Once you have checked each line below, report only the number of lines that contain the word "radius".

Top of Records for this exercise

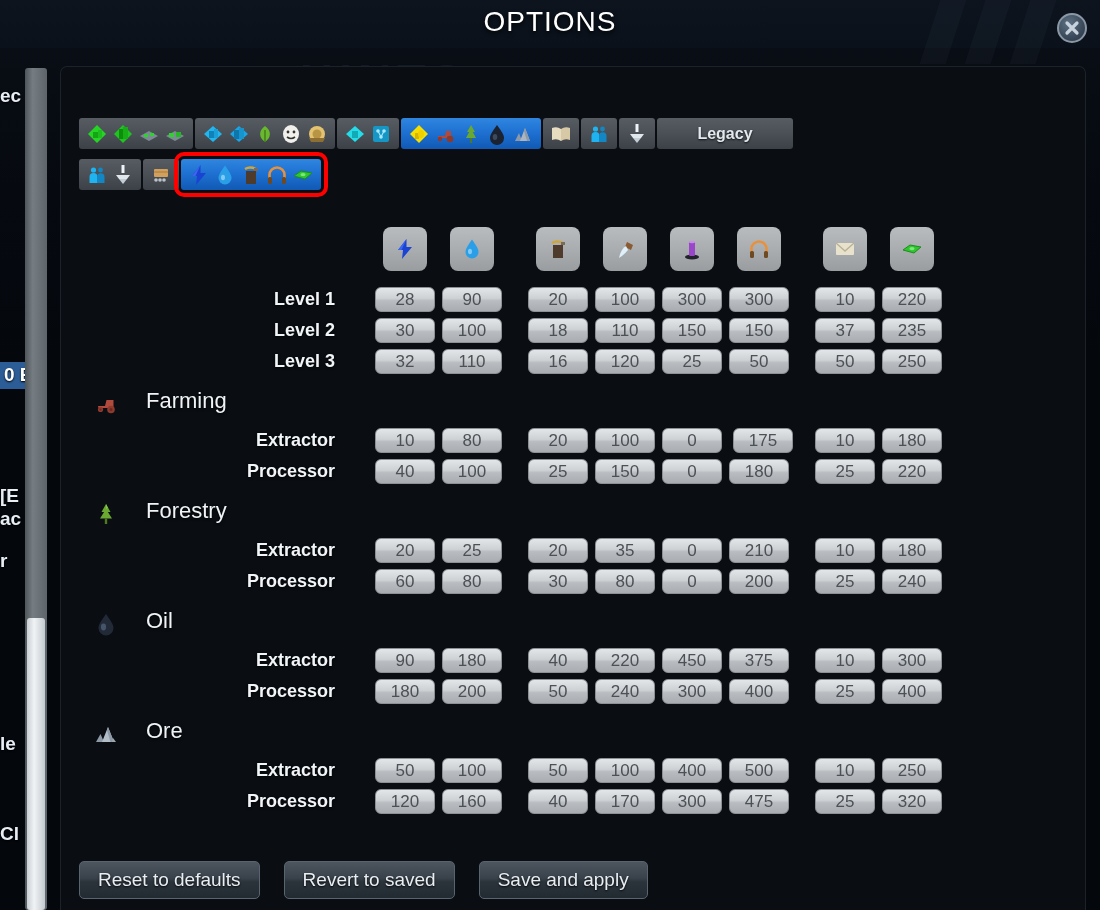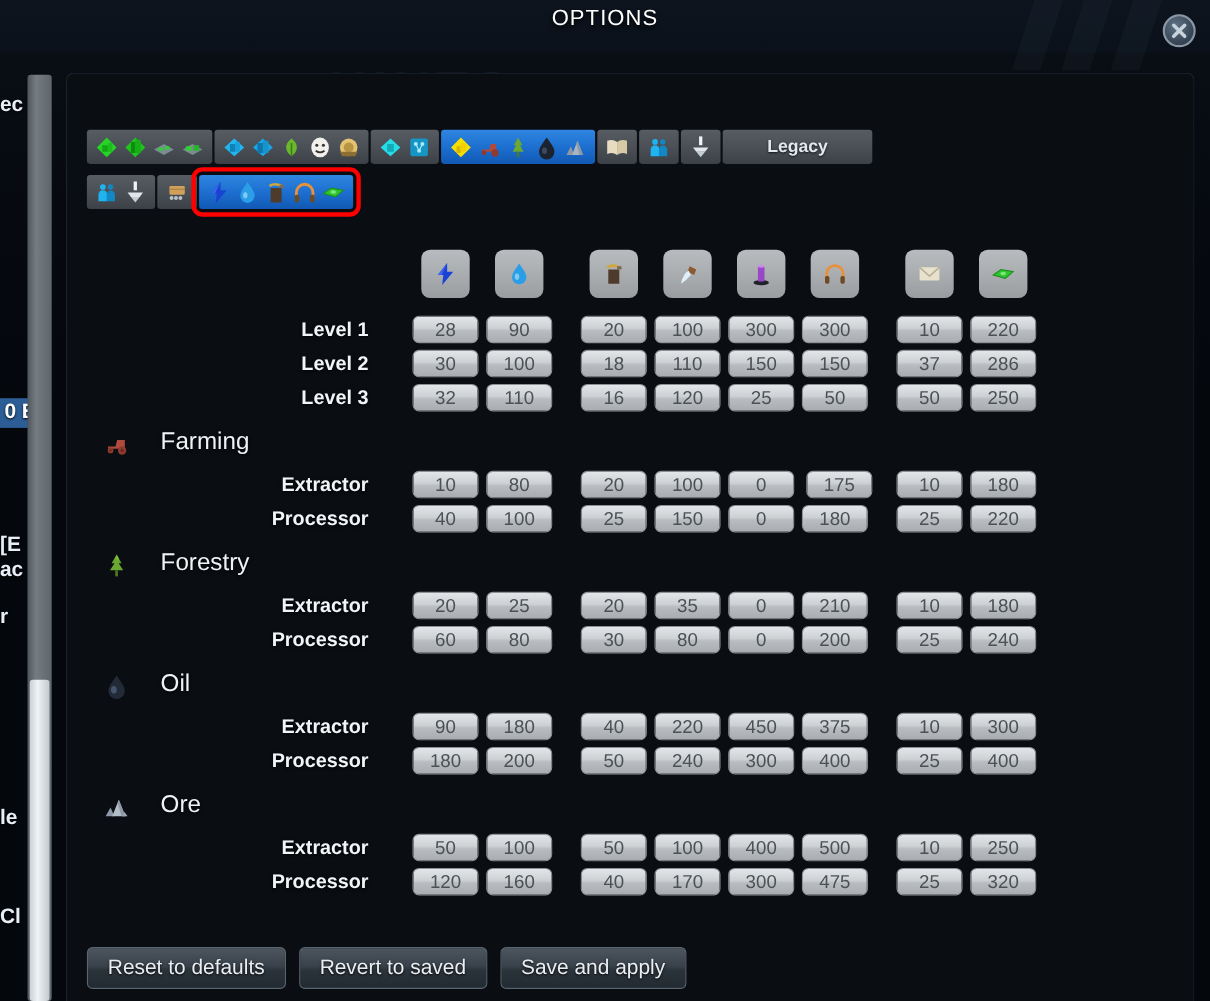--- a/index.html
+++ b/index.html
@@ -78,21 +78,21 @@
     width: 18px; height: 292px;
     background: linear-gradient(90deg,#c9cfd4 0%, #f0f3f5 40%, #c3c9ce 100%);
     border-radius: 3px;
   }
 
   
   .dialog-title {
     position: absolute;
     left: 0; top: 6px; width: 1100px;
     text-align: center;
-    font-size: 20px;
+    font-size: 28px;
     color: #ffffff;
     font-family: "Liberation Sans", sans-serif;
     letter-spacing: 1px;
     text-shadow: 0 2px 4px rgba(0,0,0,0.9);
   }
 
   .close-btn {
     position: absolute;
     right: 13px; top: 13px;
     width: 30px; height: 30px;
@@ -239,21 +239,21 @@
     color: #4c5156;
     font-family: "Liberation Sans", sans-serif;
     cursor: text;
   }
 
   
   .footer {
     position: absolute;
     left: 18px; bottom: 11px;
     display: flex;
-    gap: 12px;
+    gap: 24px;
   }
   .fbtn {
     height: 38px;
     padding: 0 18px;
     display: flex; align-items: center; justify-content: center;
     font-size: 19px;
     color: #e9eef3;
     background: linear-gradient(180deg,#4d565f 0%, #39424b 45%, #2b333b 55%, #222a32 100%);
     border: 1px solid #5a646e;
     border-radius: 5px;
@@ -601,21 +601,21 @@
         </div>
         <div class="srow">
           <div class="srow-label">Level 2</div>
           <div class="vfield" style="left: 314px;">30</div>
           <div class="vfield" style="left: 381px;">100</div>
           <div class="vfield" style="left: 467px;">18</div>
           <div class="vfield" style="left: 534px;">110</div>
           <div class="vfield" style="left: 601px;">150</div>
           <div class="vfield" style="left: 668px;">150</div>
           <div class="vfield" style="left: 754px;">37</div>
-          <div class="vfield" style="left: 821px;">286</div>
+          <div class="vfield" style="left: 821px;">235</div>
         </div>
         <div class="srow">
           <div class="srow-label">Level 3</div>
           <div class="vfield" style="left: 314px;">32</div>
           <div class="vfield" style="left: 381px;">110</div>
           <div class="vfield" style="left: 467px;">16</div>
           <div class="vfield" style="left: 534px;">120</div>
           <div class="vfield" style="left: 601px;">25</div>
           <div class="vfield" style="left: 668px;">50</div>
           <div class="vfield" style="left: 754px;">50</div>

Bottom of Records for this exercise
Top of Records for this exercise

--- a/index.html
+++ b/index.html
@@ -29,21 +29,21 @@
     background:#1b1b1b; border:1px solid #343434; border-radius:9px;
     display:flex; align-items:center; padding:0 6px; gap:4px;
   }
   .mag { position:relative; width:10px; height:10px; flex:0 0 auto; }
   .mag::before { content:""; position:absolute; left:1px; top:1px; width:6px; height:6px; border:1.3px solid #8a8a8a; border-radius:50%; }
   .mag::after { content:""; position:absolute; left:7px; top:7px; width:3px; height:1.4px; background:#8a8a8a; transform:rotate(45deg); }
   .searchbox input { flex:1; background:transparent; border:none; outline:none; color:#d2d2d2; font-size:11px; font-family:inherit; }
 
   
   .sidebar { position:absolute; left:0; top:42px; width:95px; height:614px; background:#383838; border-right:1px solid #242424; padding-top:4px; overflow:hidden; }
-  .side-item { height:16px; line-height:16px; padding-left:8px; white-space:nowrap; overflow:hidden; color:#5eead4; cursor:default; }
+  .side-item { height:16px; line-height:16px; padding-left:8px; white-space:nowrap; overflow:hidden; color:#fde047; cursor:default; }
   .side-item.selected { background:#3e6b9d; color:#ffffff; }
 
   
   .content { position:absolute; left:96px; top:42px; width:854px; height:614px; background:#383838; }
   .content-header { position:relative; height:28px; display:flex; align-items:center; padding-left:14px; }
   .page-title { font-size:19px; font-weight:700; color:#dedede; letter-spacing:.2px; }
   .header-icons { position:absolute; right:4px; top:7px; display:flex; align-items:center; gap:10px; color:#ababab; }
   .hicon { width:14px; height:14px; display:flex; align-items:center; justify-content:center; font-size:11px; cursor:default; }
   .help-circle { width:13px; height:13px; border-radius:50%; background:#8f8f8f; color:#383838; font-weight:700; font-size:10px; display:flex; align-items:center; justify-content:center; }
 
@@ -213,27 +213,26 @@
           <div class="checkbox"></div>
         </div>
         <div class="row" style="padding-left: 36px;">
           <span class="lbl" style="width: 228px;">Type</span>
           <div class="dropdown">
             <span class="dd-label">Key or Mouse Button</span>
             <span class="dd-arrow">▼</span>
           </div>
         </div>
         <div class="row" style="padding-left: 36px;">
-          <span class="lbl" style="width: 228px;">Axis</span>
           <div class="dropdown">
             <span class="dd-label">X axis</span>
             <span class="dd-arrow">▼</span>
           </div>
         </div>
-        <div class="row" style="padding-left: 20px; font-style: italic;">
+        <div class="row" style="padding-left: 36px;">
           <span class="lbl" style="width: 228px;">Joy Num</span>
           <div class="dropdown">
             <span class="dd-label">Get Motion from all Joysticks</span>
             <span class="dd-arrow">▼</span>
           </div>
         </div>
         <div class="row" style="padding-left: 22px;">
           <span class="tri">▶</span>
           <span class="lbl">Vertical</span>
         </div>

Bottom of Records for this exercise

### Response area
5